# Ya ever notice.....



## eric2068 (Jan 4, 2009)

I know we have all heard these before but....
Ya ever notice when approaching an MVA, car overturned, wrapped around a tree, someone will be waving you down to let you know the wreck is there.
Let me hear some of yours.


----------



## aussieemt1980 (Jan 9, 2009)

When off duty and dealing with a minor patient, you will have an influx of doctors, nurses and other off duty paramedics pushing you out of the way to assist.

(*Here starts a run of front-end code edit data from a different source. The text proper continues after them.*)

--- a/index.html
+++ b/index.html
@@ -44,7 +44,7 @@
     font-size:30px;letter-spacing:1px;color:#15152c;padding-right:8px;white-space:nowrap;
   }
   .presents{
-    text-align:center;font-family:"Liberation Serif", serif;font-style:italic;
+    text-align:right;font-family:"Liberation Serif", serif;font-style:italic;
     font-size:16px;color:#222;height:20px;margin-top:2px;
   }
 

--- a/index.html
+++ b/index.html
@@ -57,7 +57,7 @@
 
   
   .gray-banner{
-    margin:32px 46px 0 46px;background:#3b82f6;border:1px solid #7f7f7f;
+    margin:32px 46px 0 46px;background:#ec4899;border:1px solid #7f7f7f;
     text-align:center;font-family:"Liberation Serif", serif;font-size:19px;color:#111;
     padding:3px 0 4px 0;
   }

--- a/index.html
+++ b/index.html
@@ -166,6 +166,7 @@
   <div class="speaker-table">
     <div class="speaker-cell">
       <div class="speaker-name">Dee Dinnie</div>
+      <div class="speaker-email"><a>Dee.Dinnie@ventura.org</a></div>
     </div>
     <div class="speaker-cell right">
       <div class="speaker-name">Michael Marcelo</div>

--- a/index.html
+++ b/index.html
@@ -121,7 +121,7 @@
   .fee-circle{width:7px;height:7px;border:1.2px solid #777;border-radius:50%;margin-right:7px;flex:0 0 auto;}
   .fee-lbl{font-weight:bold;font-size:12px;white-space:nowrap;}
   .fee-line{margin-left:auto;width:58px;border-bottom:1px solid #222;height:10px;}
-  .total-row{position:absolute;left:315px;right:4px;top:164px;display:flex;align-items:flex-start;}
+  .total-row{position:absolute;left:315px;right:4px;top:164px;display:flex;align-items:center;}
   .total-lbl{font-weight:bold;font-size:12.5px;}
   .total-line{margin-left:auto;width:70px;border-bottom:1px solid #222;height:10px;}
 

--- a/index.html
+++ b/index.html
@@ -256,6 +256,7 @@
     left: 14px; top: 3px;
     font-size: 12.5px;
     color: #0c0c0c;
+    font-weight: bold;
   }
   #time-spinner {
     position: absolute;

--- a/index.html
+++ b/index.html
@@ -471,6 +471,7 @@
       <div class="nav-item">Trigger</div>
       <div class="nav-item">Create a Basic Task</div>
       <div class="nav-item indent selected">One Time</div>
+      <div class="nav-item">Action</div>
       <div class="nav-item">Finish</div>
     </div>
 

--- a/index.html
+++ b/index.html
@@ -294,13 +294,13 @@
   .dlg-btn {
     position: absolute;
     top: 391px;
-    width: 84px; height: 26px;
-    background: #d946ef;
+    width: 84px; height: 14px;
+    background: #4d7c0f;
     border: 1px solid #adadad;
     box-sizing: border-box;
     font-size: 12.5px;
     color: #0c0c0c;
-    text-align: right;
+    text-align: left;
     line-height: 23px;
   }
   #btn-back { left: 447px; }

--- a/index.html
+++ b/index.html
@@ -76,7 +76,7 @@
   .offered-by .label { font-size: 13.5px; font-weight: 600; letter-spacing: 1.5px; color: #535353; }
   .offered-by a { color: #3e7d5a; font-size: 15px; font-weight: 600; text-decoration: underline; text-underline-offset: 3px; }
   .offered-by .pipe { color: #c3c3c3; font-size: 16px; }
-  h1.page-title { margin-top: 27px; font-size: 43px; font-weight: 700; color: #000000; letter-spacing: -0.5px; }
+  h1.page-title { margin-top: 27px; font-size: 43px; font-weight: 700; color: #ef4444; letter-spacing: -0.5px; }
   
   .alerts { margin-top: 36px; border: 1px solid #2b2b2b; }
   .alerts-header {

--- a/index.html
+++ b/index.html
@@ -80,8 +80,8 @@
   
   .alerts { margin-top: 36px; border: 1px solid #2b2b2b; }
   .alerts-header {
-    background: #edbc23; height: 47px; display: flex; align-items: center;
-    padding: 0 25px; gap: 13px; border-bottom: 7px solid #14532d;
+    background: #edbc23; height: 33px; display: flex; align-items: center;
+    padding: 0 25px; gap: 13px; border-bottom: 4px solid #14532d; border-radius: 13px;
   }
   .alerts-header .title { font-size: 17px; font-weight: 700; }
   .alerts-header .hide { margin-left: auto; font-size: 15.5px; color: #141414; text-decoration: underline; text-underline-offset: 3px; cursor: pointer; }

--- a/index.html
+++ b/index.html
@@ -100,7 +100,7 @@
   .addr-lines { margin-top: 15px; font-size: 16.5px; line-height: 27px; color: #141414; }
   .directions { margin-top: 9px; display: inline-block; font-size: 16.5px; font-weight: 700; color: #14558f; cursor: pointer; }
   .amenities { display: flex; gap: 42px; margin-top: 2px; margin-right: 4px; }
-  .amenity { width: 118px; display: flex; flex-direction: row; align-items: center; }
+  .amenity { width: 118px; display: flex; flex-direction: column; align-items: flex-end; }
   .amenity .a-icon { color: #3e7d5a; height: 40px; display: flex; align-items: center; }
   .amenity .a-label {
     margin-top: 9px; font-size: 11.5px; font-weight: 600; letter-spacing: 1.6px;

When on duty, and dealing with a major truama on the side of the road, there never seems to be a doctor to assist with that procedure that may save the patients life.


----------



## Bosco578 (Jan 9, 2009)

eric2068 said:


> I know we have all heard these before but....
> Ya ever notice when approaching an MVA, car overturned, wrapped around a tree, someone will be waving you down to let you know the wreck is there.
> Let me hear some of yours.


 
That's when I drive past the person waving,drive around and come back,then get out and state "Oh I didn't see you". :unsure:


----------



## eric2068 (Jan 10, 2009)

Was told a graduate of The American College of Bystander Physicians, that a patient that C/O SOA, they proably needed O2. WOW!!! Am I ever grateful they were there. I would have never thought of it.


----------



## aussieemt1980 (Jan 10, 2009)

I was once treating an LOC that had recovered during treatment when the patients sister ran up, removed the oxygen and announced that she was taking over. She announced that her basic first aid certificate meant that she was far more qualified than I was. She was very quickly removed from the track for her own safety, as she had ran across a motorbike race that was running to jump in the back of the truck. That and the patients mother over turned the decision.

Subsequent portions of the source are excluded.